Yudkowsky offers not an iota of hope. The damage, he avers, has already been done. Humanity has maneuvered itself into an impossible, no-exit situation of being in a giant race toward super-intelligence. The dynamics of capitalism and geopolitical rivalries will not allow the race to be called off. The appearance of superhuman intelligence is only a matter of time, and because we don’t have a clue about how to understand or control it, its advent heralds mankind’s transformation into a marginal player in a world that’s ruled by machines, in the best case. In the worst case, it portends the end.

The root of the problem, according to Yudkowsky and others, lies in the question of “alignment,” namely the difficulty of ensuring that an AI system will behave according to human values and will not lurch out of control. For example, an AI system that receives an order to make its owner the smartest person in the world, is liable, in its uncompromising effort to implement the order to the letter, to cause the death of the rest of the world’s population. In the most famous hypothetical case, AI that is instructed to produce as many paper clips as possible, takes control of the world and destroys all forms of life in order to convert all of the world’s matter into paper clips. Ridiculous as it may sound, that bizarre conundrum is causing the most brilliant minds in the tech world sleepless nights.

Overall, AI systems are known for the devious and unexpected methods they will adopt to achieve their goals. The concern is that if we don’t find a way to ensure alignment between our intentions and the operating methods of the new systems, we might find ourselves plunged into a lethal catastrophe.

According to Yudkowsky, the trouble is that the immense successes in this field are occurring immeasurably more quickly than the modest and hesitant achievements in the realm of alignment. It’s not that alignment is impossible, but that the task will take more time than is available to us, he says. And on that issue there will be no forgiveness for failures. The first failure to implement alignment properly for a super-intelligence system could well be the last.

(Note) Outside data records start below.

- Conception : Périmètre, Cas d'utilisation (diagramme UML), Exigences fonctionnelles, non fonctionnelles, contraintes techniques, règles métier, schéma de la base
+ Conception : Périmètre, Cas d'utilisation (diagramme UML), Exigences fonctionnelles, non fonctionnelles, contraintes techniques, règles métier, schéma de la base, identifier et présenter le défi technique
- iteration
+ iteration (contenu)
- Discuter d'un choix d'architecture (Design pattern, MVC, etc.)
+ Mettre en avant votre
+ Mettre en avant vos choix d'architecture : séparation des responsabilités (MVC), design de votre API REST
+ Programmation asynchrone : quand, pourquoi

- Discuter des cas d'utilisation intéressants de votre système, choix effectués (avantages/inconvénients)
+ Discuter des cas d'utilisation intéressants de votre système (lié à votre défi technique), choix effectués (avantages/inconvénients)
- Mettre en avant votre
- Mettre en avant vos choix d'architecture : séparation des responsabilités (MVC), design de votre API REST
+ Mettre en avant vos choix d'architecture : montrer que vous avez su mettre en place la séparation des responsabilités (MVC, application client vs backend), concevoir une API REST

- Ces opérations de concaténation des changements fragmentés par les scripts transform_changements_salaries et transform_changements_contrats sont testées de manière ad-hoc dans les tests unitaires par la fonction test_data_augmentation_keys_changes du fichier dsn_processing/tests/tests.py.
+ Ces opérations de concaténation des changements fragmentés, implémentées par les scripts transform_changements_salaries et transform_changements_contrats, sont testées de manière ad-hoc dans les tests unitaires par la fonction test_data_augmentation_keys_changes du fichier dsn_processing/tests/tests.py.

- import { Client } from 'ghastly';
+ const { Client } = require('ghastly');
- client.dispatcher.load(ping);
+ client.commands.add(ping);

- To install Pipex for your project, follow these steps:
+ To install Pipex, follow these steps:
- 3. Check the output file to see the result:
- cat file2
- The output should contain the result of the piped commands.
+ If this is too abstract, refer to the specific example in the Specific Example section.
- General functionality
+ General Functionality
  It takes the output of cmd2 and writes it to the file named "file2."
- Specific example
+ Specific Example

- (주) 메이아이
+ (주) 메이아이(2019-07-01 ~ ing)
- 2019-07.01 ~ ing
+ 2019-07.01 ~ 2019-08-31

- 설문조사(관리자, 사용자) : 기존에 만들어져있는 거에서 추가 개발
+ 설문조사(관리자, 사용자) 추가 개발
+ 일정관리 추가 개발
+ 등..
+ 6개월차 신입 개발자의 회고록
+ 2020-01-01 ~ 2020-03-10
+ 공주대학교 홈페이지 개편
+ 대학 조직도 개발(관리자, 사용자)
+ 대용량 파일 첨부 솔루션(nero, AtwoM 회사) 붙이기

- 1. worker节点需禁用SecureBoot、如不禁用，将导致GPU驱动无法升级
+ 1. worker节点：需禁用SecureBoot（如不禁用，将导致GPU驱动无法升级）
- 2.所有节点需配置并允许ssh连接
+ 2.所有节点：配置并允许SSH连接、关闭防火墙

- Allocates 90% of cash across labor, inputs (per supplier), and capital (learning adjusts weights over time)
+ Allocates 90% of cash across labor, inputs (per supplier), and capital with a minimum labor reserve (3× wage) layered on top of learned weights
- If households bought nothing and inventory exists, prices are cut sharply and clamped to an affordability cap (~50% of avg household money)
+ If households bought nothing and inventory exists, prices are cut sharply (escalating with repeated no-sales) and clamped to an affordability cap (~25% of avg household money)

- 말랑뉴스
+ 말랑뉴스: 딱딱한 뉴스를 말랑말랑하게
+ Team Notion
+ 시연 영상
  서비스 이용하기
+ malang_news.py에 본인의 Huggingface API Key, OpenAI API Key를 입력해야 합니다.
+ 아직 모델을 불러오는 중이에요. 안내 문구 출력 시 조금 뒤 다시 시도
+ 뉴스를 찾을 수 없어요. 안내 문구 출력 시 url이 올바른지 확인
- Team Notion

The signs are ominous. Microsoft, which invested in OpenAI, recently announced that it will no longer maintain the unit that’s responsible for ethics in this realm. Internal documents that were made public show that Microsoft and Google ignored importuning by their employees to delay the launch of their respective chatbots (Bard, in the case of Microsoft), for fear that the new tools aren’t yet ready and could cause damage. Already now it looks as though the race, which is heating up, is inducing the companies involved to take perilous risks.

What worries Yudkowsky in particular is the fact that ChatGPT and Bard are being integrated into the internet. This could empower them to act autonomically and nefariously in the world by giving orders to other artificial agents, or to disseminate false news. A document published by OpenAI depicts a case in which the bot made contact with a human employee of TaskRabbit – an online marketplace that matches freelance labor with local demand – seeking help in overcoming Captcha, the mechanism whose task is to distinguish between people and bots. When the human employee asked with suspicion why help was needed for such a simple problem, GPT4 said that it suffered from visual impairment, a response that satisfied the employee. From there, the way to manipulation on a mass scale could be short.

The concern that AI arouses is becoming more acute these days with the appearance of new systems that vest it with a heightened degree of autonomy. Examples are HuggingGPT and AutoGPT, which connect language models such as ChatGPT to other AI systems that can direct orders to other bots. AutoGPT performs with full autonomy, so it can be tasked with complex missions. For example, “Organize me a one-week trip for a family with two children, to a region of Austria with plenty of lakes and activities for children.” Or, “Here’s $100, use it to make as much money as possible on the internet.”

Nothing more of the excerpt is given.